Андрей Ефимыч чрезвычайно любит ум и честность, но чтобы устроить около себя жизнь умную и честную, у него не хватает характера и веры в свое право. Приказывать, запрещать и настаивать он положительно не умеет. Похоже на то, как будто он дал обет никогда не возвышать голоса и не употреблять повелительного наклонения. Сказать «дай» или «принеси» ему трудно; когда ему хочется есть, он нерешительно покашливает и говорит кухарке: «Как бы мне чаю»… или: «Как бы мне пообедать». Сказать же смотрителю, чтоб он перестал красть, или прогнать его, или совсем упразднить эту ненужную паразитную должность – для него совершенно не под силу. Когда обманывают Андрея Ефимыча или льстят ему, или подносят для подписи заведомо подлый счет, то он краснеет, как рак, и чувствует себя виноватым, но счет все-таки подписывает; когда больные жалуются ему на голод или на грубых сиделок, он конфузится и виновато бормочет:
– Хорошо, хорошо, я разберу после… Вероятно, тут недоразумение…

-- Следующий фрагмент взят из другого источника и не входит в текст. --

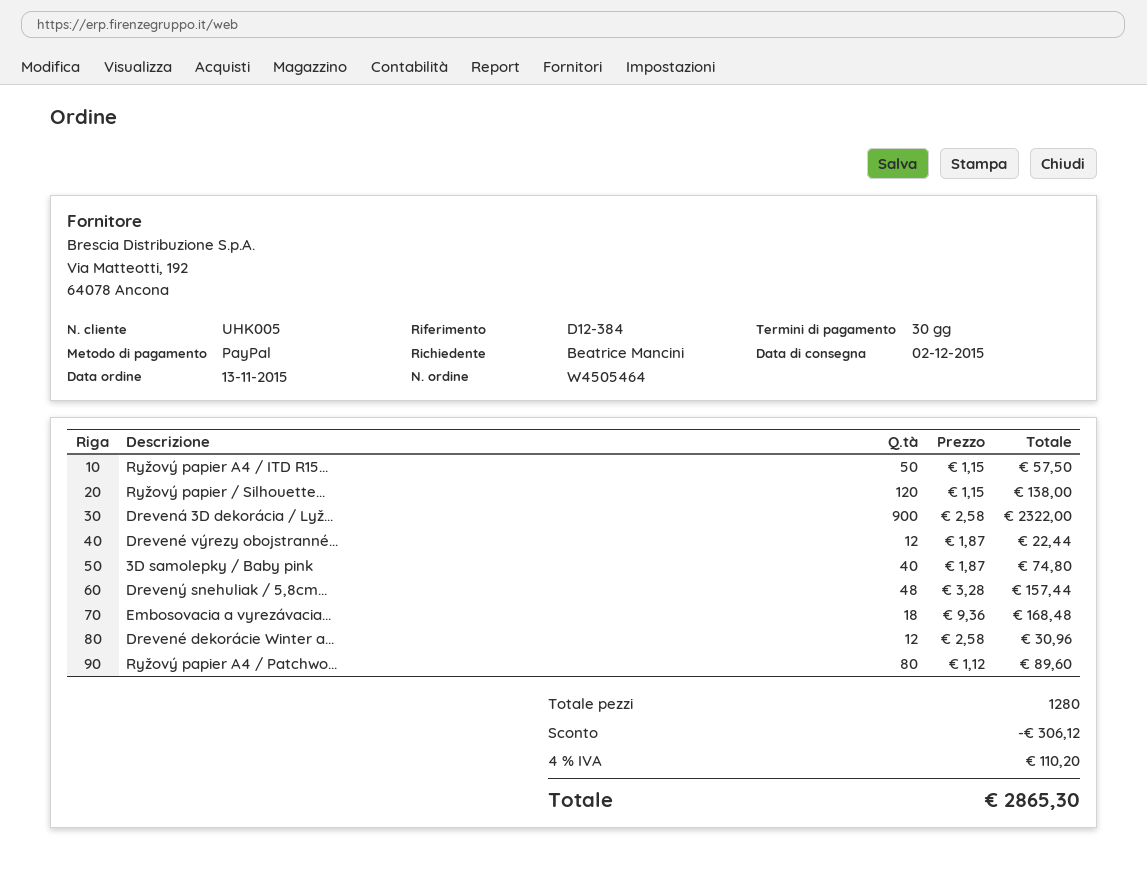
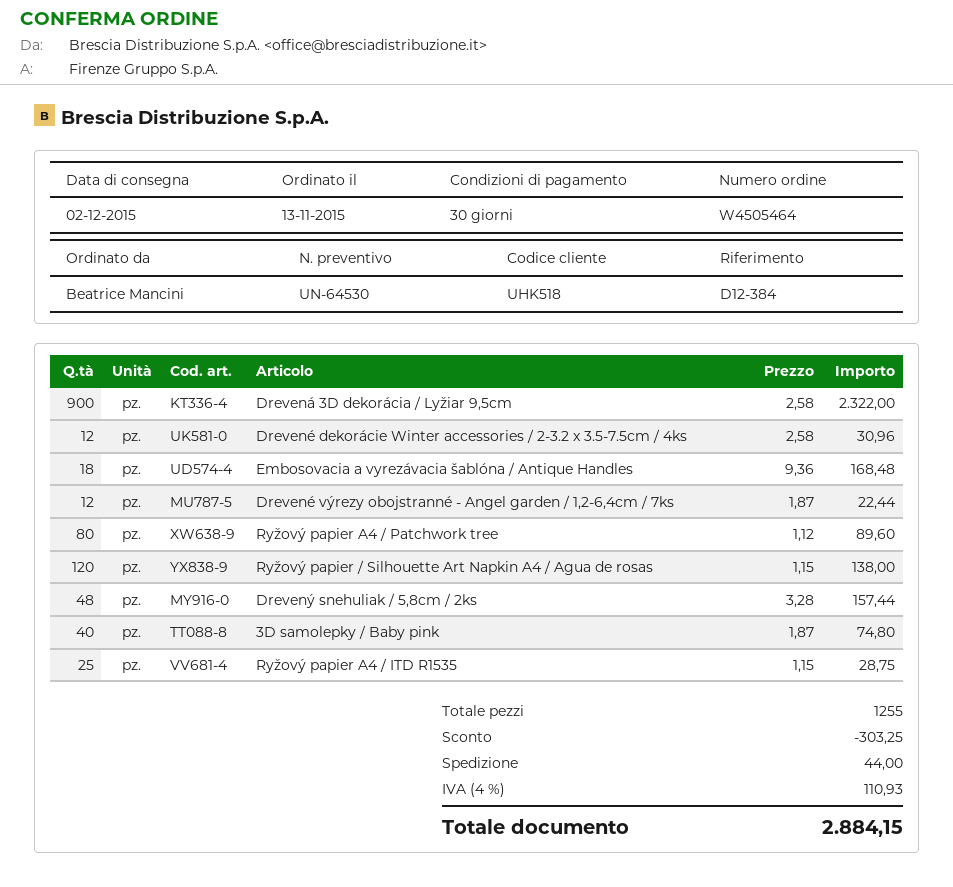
customer number: UHK005 -> UHK518
Ryžový papier A4 / ITD R15...: 50 x 1.15 = 57.50 -> 25 x 1.15 = 28.75
total quantity: 1280 -> 1255
discount: 306.12 -> 303.25
shipping: none -> 44.00
tax: 4% = 110.20 -> 4% = 110.93
total: 2865.30 -> 2884.15

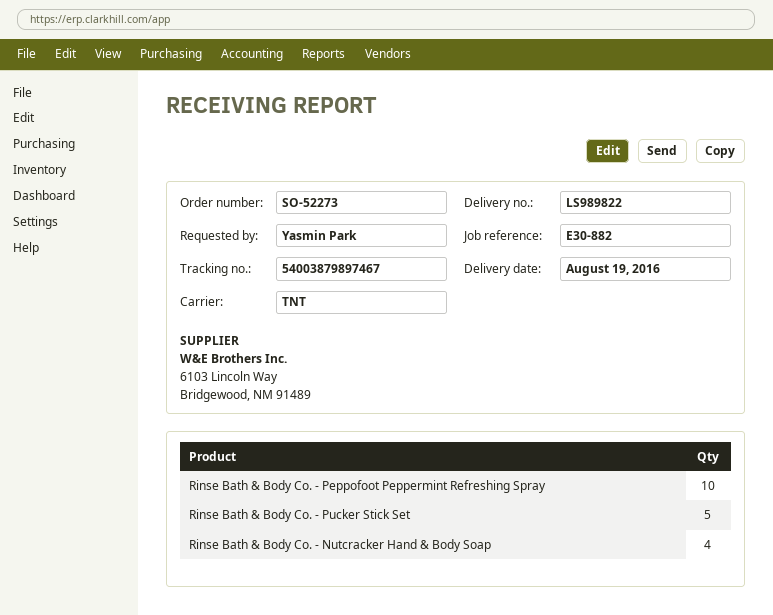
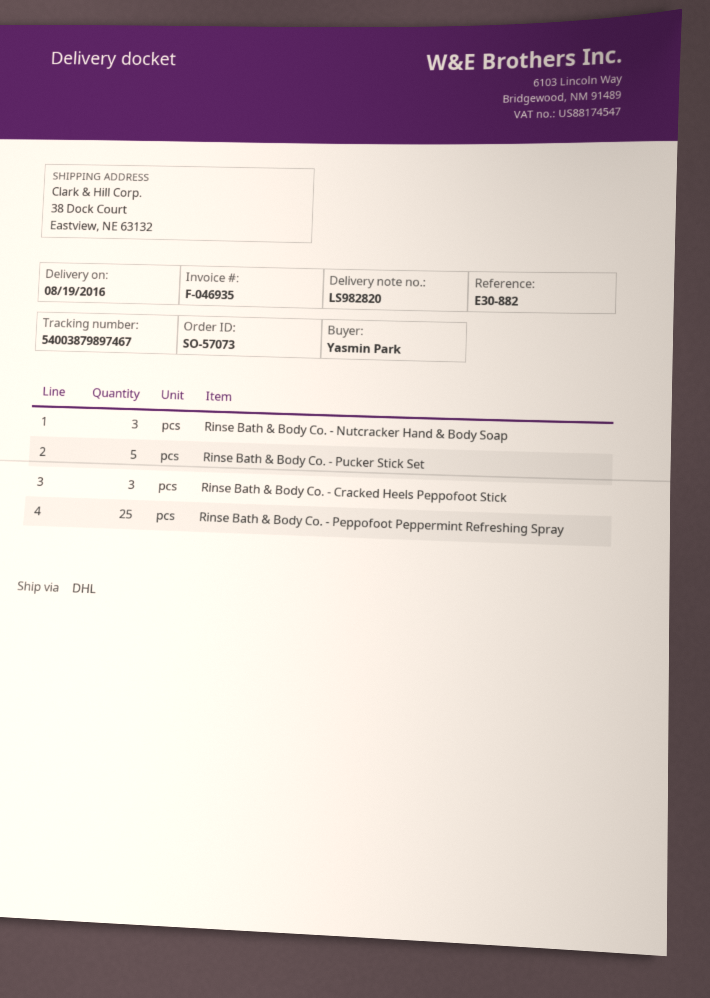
order number: SO-52273 -> SO-57073
delivery note number: LS989822 -> LS982820
shipping method: TNT -> DHL
Rinse Bath & Body Co. - Peppofoot Peppermint Refreshing Spray: 10 -> 25
Rinse Bath & Body Co. - Nutcracker Hand & Body Soap: 4 -> 3
Rinse Bath & Body Co. - Cracked Heels Peppofoot Stick: none -> 3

В первое время Андрей Ефимыч работал очень усердно. Он принимал ежедневно с утра до обеда, делал операции и даже занимался акушерской практикой. Дамы говорили про него, что он внимателен и отлично угадывает болезни, особенно детские и женские. Но с течением времени дело заметно прискучило ему своим однообразием и очевидною бесполезностью. Сегодня примешь 30 больных, а завтра, глядишь, привалило их 35, послезавтра 40, и так изо дня в день, из года в год, а смертность в городе не уменьшается, и больные не перестают ходить. Оказать серьезную помощь 40 приходящим больным от утра до обеда нет физической возможности, значит, поневоле выходит один обман. Принято в отчетном году 12 000 приходящих больных, значит, попросту рассуждая, обмануто 12 000 человек. Класть же серьезных больных в палаты и заниматься ими по правилам науки тоже нельзя, потому что правила есть, а науки нет; если же оставить философию и педантически следовать правилам, как прочие врачи, то для этого, прежде всего, нужны чистота и вентиляция, а не грязь, здоровая пища, а не щи из вонючей кислой капусты, и хорошие помощники, а не воры.
Да и к чему мешать людям умирать, если смерть есть нормальный и законный конец каждого? Что из того, если какой-нибудь торгаш или чиновник проживет лишних пять, десять лет? Если же видеть цель медицины в том, что лекарства облегчают страдания, то невольно напрашивается вопрос: зачем их облегчать? Во-первых, говорят, что страдания ведут человека к совершенству, и, во-вторых, если человечество в самом деле научится облегчать свои страдания пилюлями и каплями, то оно совершенно забросит религию и философию, в которых до сих пор находило не только защиту от всяких бед, но даже счастие. Пушкин перед смертью испытывал страшные мучения, бедняжка Гейне несколько лет лежал в параличе; почему же не поболеть какому-нибудь Андрею Ефимычу или Матрене Савишне, жизнь которых бессодержательна и была бы совершенно пуста и похожа на жизнь амёбы, если бы не страдания?